🤖 AI Summary
Large pre-trained models incur substantial energy consumption and environmental impact, yet existing model compression research primarily prioritizes accuracy preservation without quantifying real-world electricity usage. This work establishes, for the first time, a direct empirical link between model compression techniques and measured power consumption. We systematically evaluate three classes of structural compression—pruning, low-rank decomposition, and steganographic capacity reduction—across nine pre-trained models (8M–138M parameters) under standardized training conditions. Results show that steganographic capacity reduction achieves an average 37% reduction in training energy consumption with <0.8% accuracy degradation, whereas conventional pruning and low-rank decomposition yield negligible energy savings. We introduce a reproducible, hardware-level power monitoring experimental framework and uncover a nonlinear relationship between structural compression pathways and energy efficiency. This work provides a foundational methodology and empirical evidence for green AI, shifting the evaluation paradigm from pure accuracy to energy-aware model design.
📝 Abstract
Increasingly complex neural network architectures have achieved phenomenal performance. However, these complex models require massive computational resources that consume substantial amounts of electricity, which highlights the potential environmental impact of such models. Previous studies have demonstrated that substantial redundancies exist in large pre-trained models. However, previous work has primarily focused on compressing models while retaining comparable model performance, and the direct impact on electricity consumption appears to have received relatively little attention.
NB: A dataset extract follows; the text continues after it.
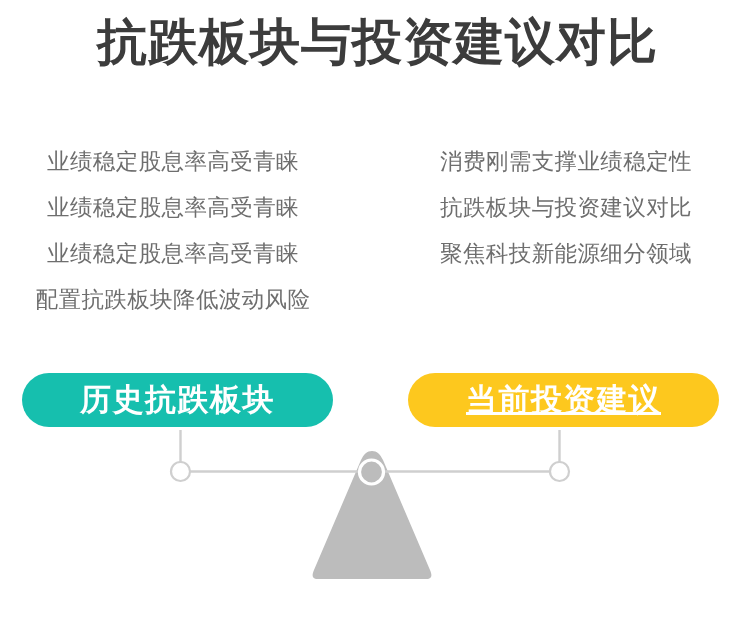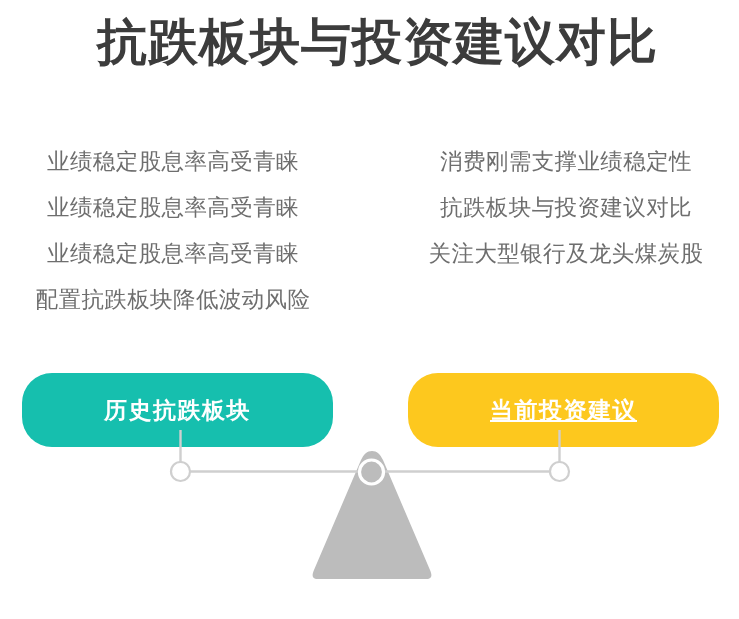"关注大型银行及龙头煤炭股" div.bullet-line { text: 关注大型银行及龙头煤炭股 -> 聚焦科技新能源细分领域 }
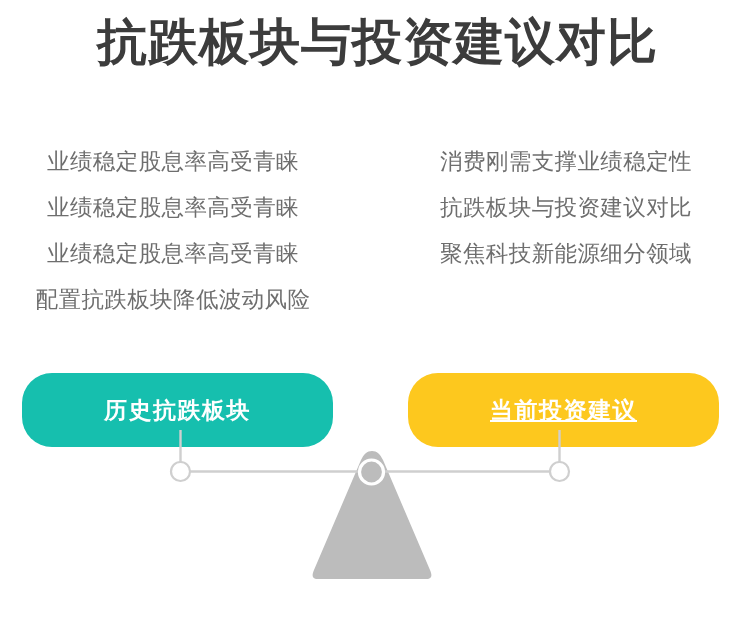"历史抗跌板块" .pill { font-size: 23px -> 31px; height: 74px -> 54px }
By quantifying the energy usage associated with both uncompressed and compressed models, we investigate compression as a means of reducing electricity consumption. We consider nine different pre-trained models, ranging in size from 8M parameters to 138M parameters. To establish a baseline, we first train each model without compression and record the electricity usage and time required during training, along with other relevant statistics. We then apply three compression techniques: Steganographic capacity reduction, pruning, and low-rank factorization. In each of the resulting cases, we again measure the electricity usage, training time, model accuracy, and so on. We find that pruning and low-rank factorization offer no significant improvements with respect to energy usage or other related statistics, while steganographic capacity reduction provides major benefits in almost every case. We discuss the significance of these findings.